My question is, if &c - 8 is an invalid address, then it looks like
cc->f1_ = 0 will be an invalid operation? Or &c - 8 is only invalid in
terms of c, not cc?

(By the way, we also discuss the pattern in llvm mailing list:
https://goo.gl/VHK0dN)

2016-03-19 2:46 GMT+08:00 Richard Biener <richard.guent...@gmail.com>:
> On March 18, 2016 3:26:37 PM GMT+01:00, Markus Trippelsdorf 
> <mar...@trippelsdorf.de> wrote:
>>On 2016.03.18 at 22:05 +0800, Cy Cheng wrote:
>>> Hi,
>>>
>>> Please look at this c code:
>>>
>>> typedef struct _PB {
>>>   void* data;  /* required.*/
>>>   int   f1_;
>>>   float f2_;
>>> } PB;
>>>
>>> PB** bar(PB** t);
>>>
>>> void qux(PB* c) {
>>>   bar(&c);              /* c is escaped because of bar */
>>>   c->f1_ = 0;
>>>   c->f2_ = 0.f;
>>> }
>>>
>>> // gcc-5.2.1 with -fno-strict-aliasing -O2 on x86
>>> call    bar
>>> movq    8(%rsp), %rax      <= load pointer c
>>> movl    $0, 8(%rax)
>>> movl    $0x00000000, 12(%rax)
>>>
>>> // intel-icc-13.0.1 with -fno-strict-aliasing -O2 on x86
>>> call      bar(_PB**)
>>> movq      (%rsp), %rdx      <= load pointer c
>>> movl      %ecx, 8(%rdx)
>>> movq      (%rsp), %rsi       <= load pointer c
>>> movl      %ecx, 12(%rsi)
>>>
>>> GCC only load pointer c once, but if I implement bar in such way:
>>> PB** bar(PB** t) {
>>>   char* ptr = (char*)t;
>>>   *t = (PB*)(ptr-8);
>>>    return t;
>>> }
>>>
>>> Does this volatile C99 standard rule
>>> (http://www.open-std.org/jtc1/sc22/wg14/www/docs/n1256.pdf):
>>>
>>>    6.5.16 Assignment operators
>>>
>>>    "3. ... The side effect of updating the stored value of the left
>>operand
>>>     shall occur between the previous and the next sequence point."
>>
>>No.
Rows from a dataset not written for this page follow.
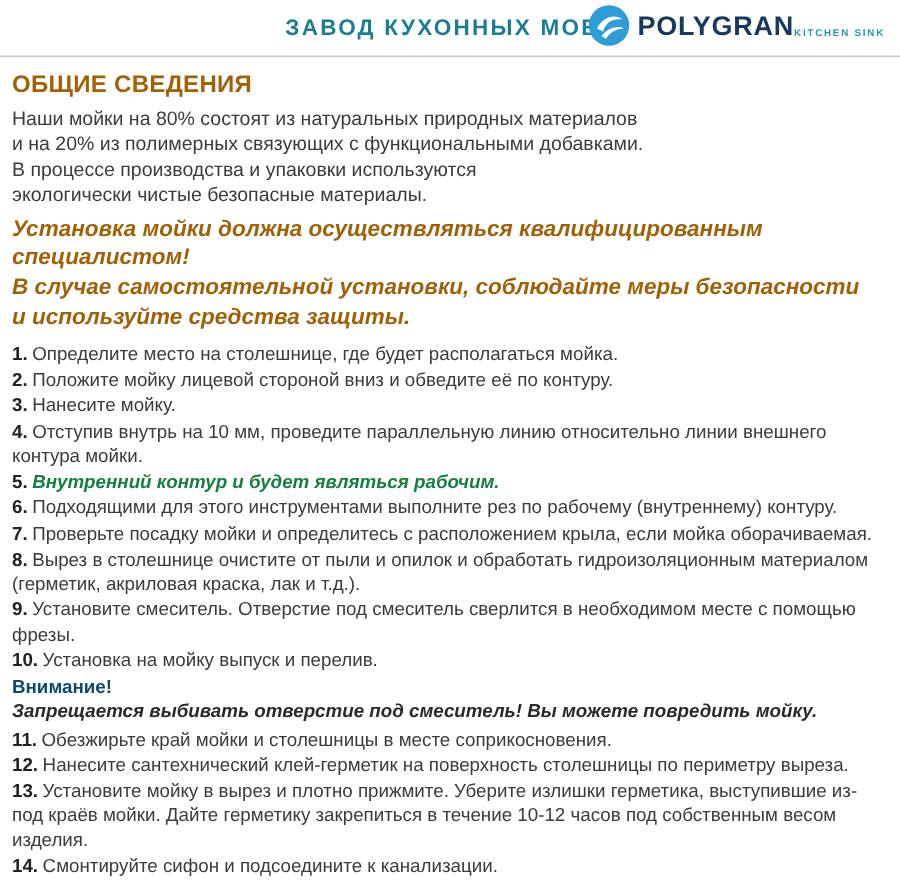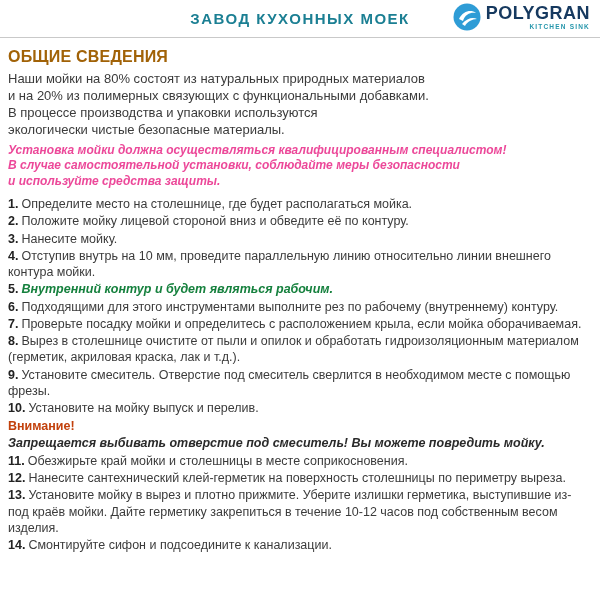--- a/index.html
+++ b/index.html
@@ -36,7 +36,7 @@
     align-items: center;
   }
   .brand-icon { width: 28px; height: 28px; margin-right: 5px; }
-  .brand-text { display: flex; flex-direction: column; align-items: flex-end; line-height: 1; }
+  .brand-text { display: flex; flex-direction: row; align-items: flex-end; line-height: 1; }
   .brand-name {
     color: #16395f;
     font-weight: bold;

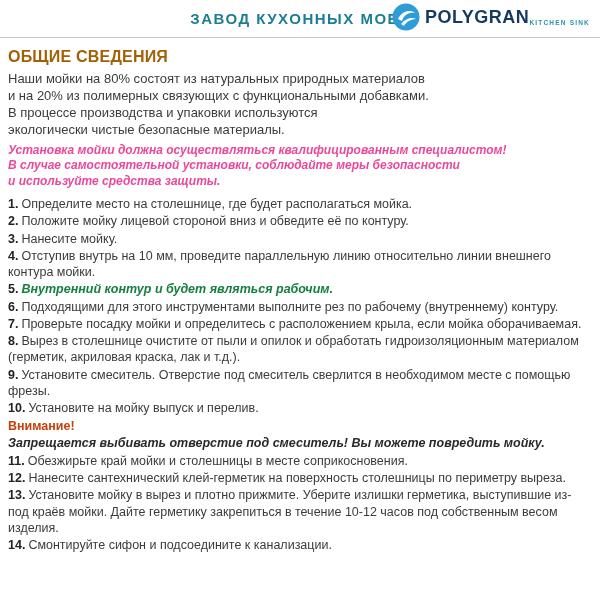--- a/index.html
+++ b/index.html
@@ -67,13 +67,13 @@
     margin: 0 0 4px 0;
   }
   .notice {
-    font-size: 12px;
+    font-size: 15px;
     line-height: 1.32;
     font-weight: bold;
     font-style: italic;
     white-space: pre-line;
     margin: 0 0 6px 0;
-    color: #ec4899;
+    color: #a16207;
   }
   .step {
     font-size: 12.5px;

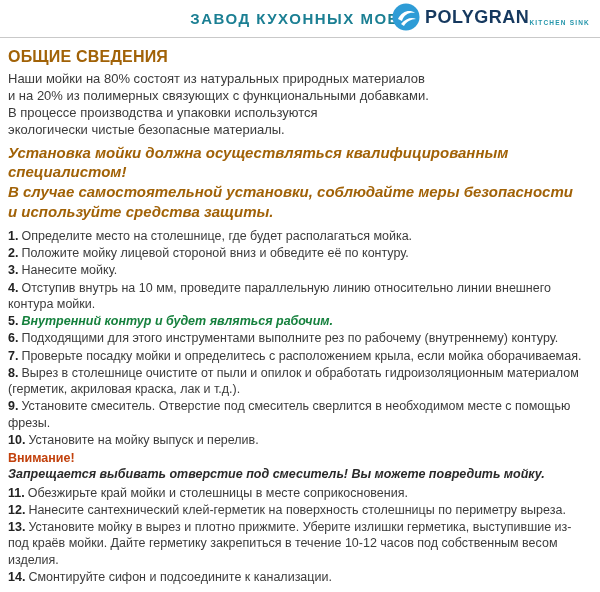--- a/index.html
+++ b/index.html
@@ -159,7 +159,7 @@
       <span class="num">9.</span><span class="txt">Установите смеситель. Отверстие под смеситель сверлится в необходимом месте с помощью фрезы.</span>
     </div>
     <div class="step">
-      <span class="num">10.</span><span class="txt">Установите на мойку выпуск и перелив.</span>
+      <span class="num">10.</span><span class="txt">Установка на мойку выпуск и перелив.</span>
     </div>
 
     <div class="attention">

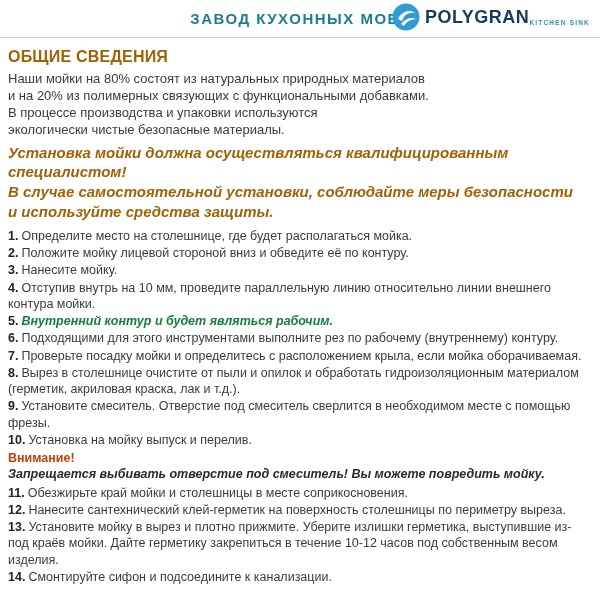--- a/index.html
+++ b/index.html
@@ -86,7 +86,7 @@
   .attention-title {
     font-size: 12.5px;
     font-weight: bold;
-    color: #c2410c;
+    color: #0c4a6e;
     line-height: 1.3;
   }
   .attention-text {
We discussed this on IRC today and Richard Biener pointed out that
>>bar cannot make c point to &c - 8, because computing that pointer would
>>be invalid. So c->f1_ cannot clobber c itself.
>
> Nice to see that only GCC gets this optimization opportunity :)
>
> Richard.
>